International Leader: Votre engagement envers l’éco-durabilité en cuisine va au-delà du simple zéro déchet. Comment intégrez-vous cette philosophie dans l’ensemble de votre processus créatif ? Estimez-vous que cette approche modifie la relation entre le chef, le produit et le terroir ?

Élodie Li: Absolument. Pour moi, l’éco-durabilité est bien plus qu’une simple tendance ou un engagement à ne pas gaspiller. C’est une manière de penser et de concevoir la cuisine à chaque étape du processus. Cela commence bien avant que je n’entre en cuisine, au moment

où je choisis mes fournisseurs, qui doivent respecter les mêmes valeurs que moi en matière de durabilité. Je privilégie les circuits courts et les producteurs locaux. Cette philosophie influence également la façon dont je conçois mes menus. Plutôt que de me concentrer d’abord sur une idée de plat, je réfléchis à la manière dont chaque ingrédient peut être utilisé à 100 %. Par exemple, si je choisis de travailler un légume, je vais m’assurer que chaque partie, des feuilles aux racines, trouve une place dans mes plats, même si cela signifie les transformer de façon créative. Ce défi pousse également mes équipes à être plus inventives et à sortir des sentiers battus, en trouvant des solutions pour valoriser ce qui, dans d’autres cuisines, pourrait être jeté.

Nous ne voyons plus simplement les ingrédients comme des moyens de réaliser des plats, mais comme des éléments à respecter, à comprendre, et à utiliser dans leur totalité. Cette approche oblige aussi à être plus attentif à la saisonnalité et aux cycles naturels. Ce qui est formidable, c’est que cela nous pousse à toujours repenser nos méthodes et à développer une cuisine qui est non seulement respectueuse de l’environnement, mais aussi plus connectée au terroir.

International Leader: Vous évoquez souvent votre passion pour l’art et le lien que vous entretenez avec la nature. Comment ces deux univers, si éloignés de la cuisine, influencent-ils votre approche culinaire et comment cela se traduit-il dans vos plats ?

Élodie Li: L’art et la nature nourrissent ma créativité de manière indirecte mais essentielle. L’art est pour moi une forme d’expression qui me permet d’explorer des idées et des émotions que je transpose ensuite dans mes créations culinaires. Quand je peins ou sculpte, je me concentre sur les textures, les formes, les couleurs et l’harmonie des éléments — des concepts qui se retrouvent également dans l’assiette. La cuisine, à bien des égards, est une autre forme d’art : la façon dont on dispose les ingrédients, les jeux de textures, l’équilibre visuel. Mon approche en cuisine est souvent influencée par cette recherche de beauté et d’émotion que je retrouve dans mes pratiques artistiques. Quant à la nature, elle est une source d’inspiration inépuisable.

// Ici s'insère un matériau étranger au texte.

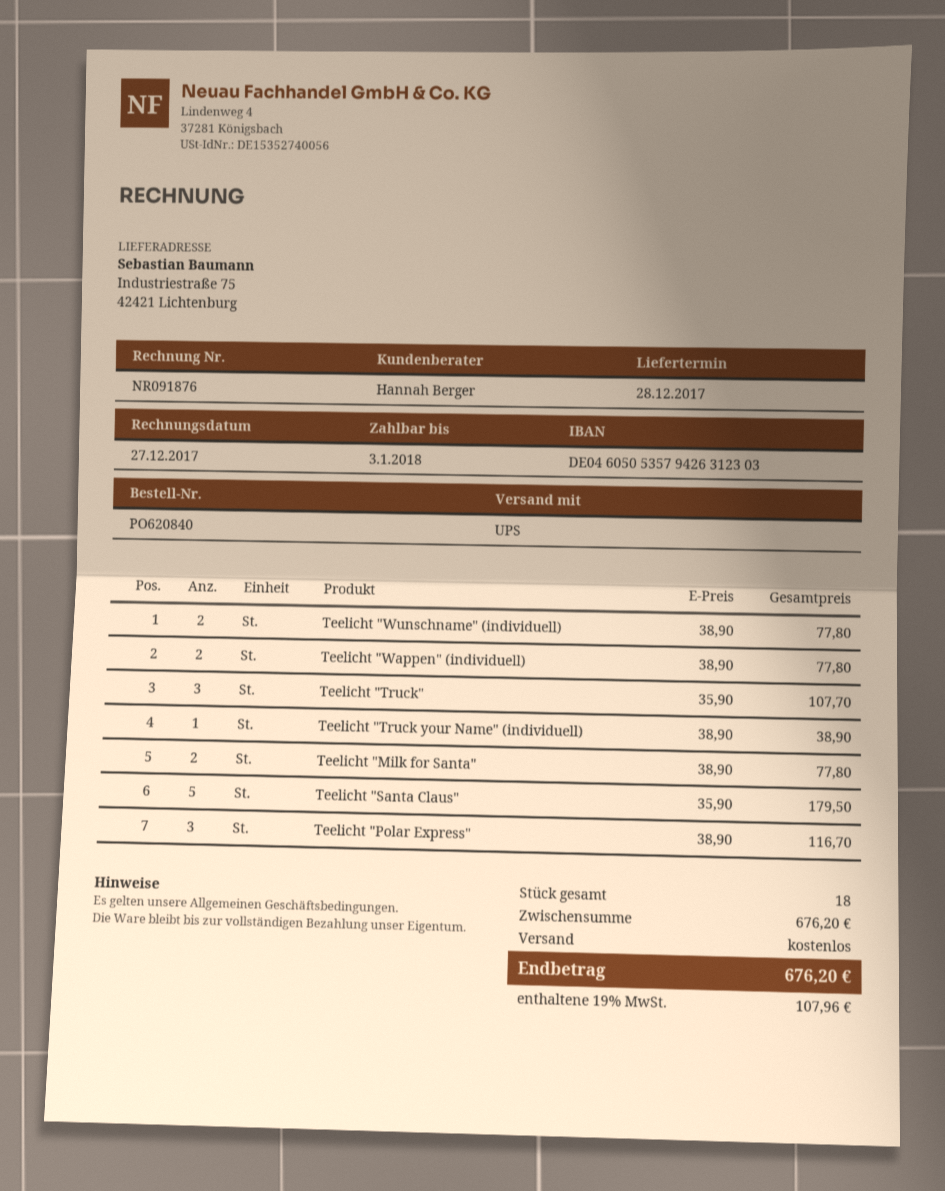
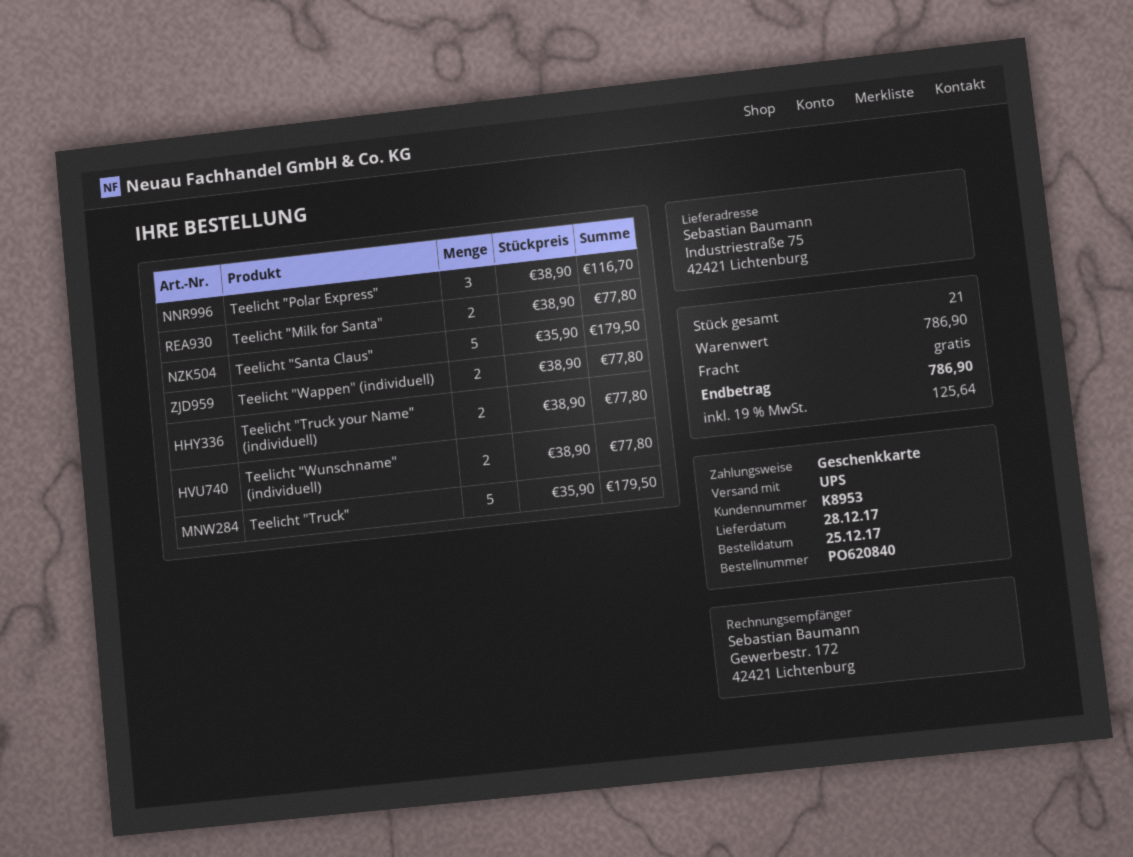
Teelicht "Truck": 3 x 35.90 = 107.70 -> 5 x 35.90 = 179.50
Teelicht "Truck your Name" (individuell): 1 x 38.90 = 38.90 -> 2 x 38.90 = 77.80
total quantity: 18 -> 21
subtotal: 676.20 -> 786.90
tax: 19% = 107.96 -> 19% = 125.64
total: 676.20 -> 786.90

Travailler en Savoie, avec ses montagnes et ses lacs, me reconnecte à l’essentiel : le respect du terroir, des saisons, et des produits locaux. Lorsque je pars en randonnée ou en  pêche, cela m’offre une sorte de ressourcement qui se traduit par une cuisine plus authentique, plus connectée à la terre. Je pense que l’art et la nature me permettent de voir la cuisine sous un angle plus holistique, où chaque plat raconte une histoire et où l’esthétique et le respect de l’environnement sont aussi importants que les saveurs.